*** DATA FOR PROCESSING ***

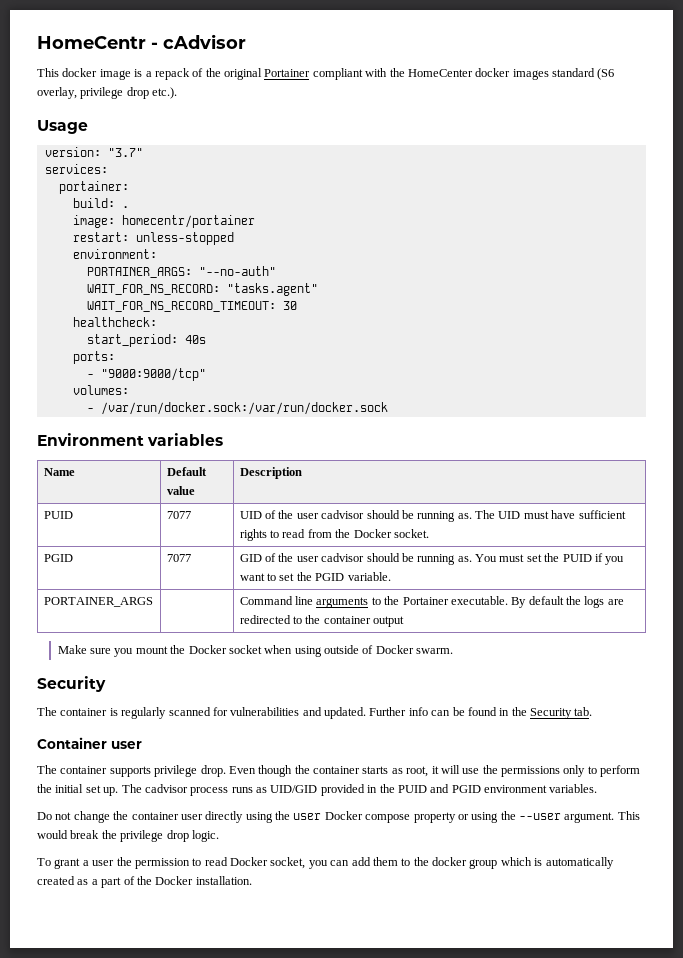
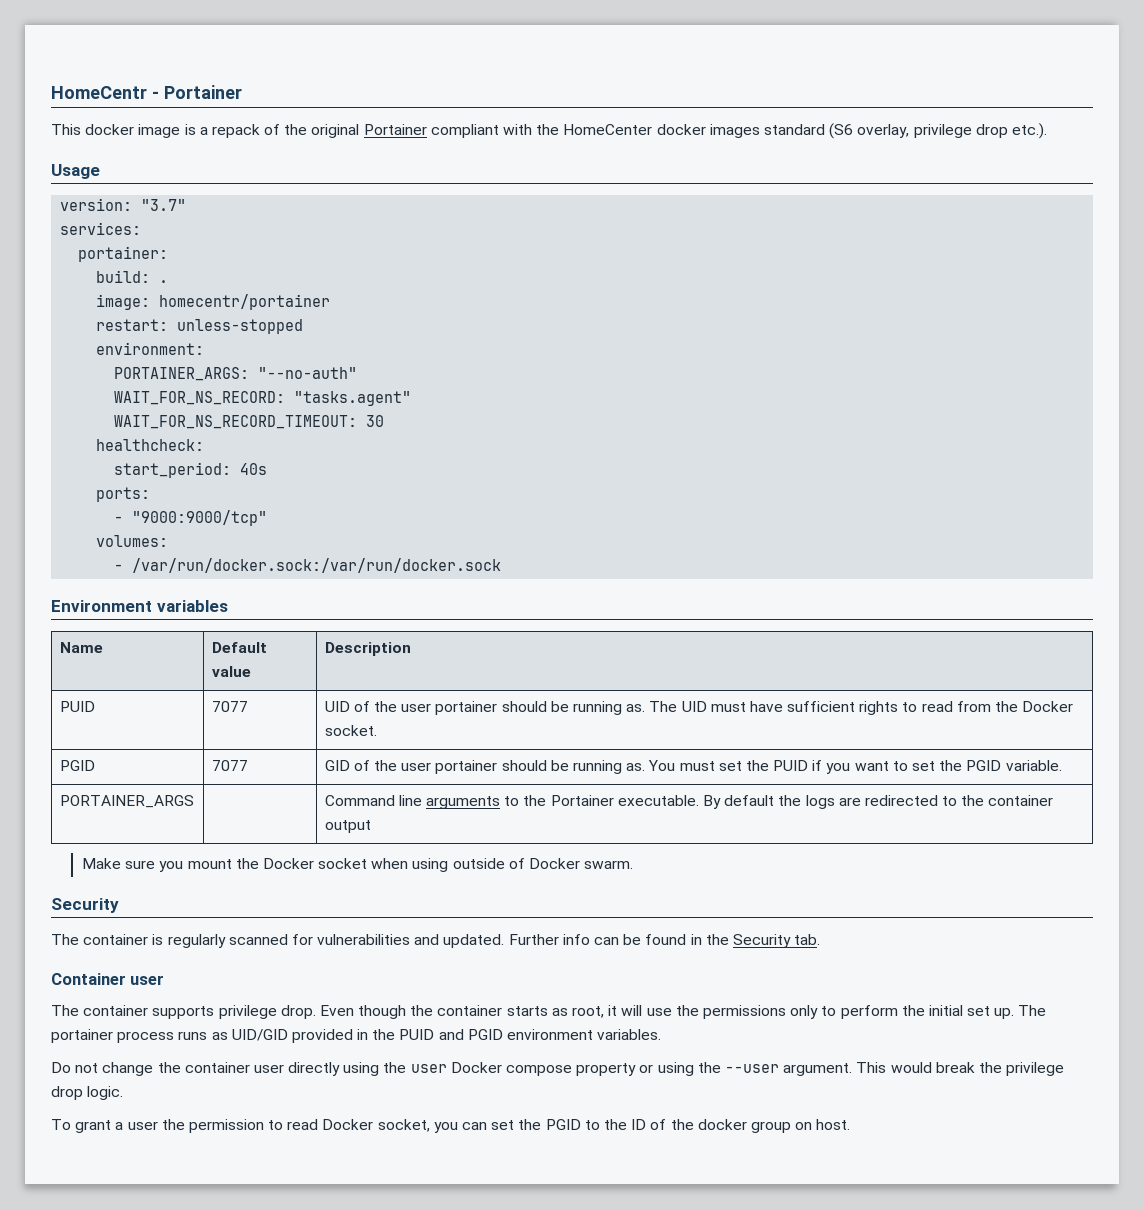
[163,34,246,49] cAdvisor -> [163,85,242,99] Portainer
[321,510,365,519] cadvisor -> [435,701,498,715] portainer
[321,553,365,562] cadvisor -> [435,760,498,774] portainer
[144,784,188,793] cadvisor -> [51,1029,113,1043] portainer
[351,857,614,869] [37,876,252,888] add them to the docker group which is automatically created as a part of the Docker installation. -> [491,1119,851,1133] set the PGID to the ID of the docker group on host.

*** End of DATA FOR PROCESSING ***

WHAT YOU NEED TO DO
With the pictures omitted, repeat the full set of records above exactly.

RESPONSE
[163,34,246,49] cAdvisor -> [163,85,242,99] Portainer
[321,510,365,519] cadvisor -> [435,701,498,715] portainer
[321,553,365,562] cadvisor -> [435,760,498,774] portainer
[144,784,188,793] cadvisor -> [51,1029,113,1043] portainer
[351,857,614,869] [37,876,252,888] add them to the docker group which is automatically created as a part of the Docker installation. -> [491,1119,851,1133] set the PGID to the ID of the docker group on host.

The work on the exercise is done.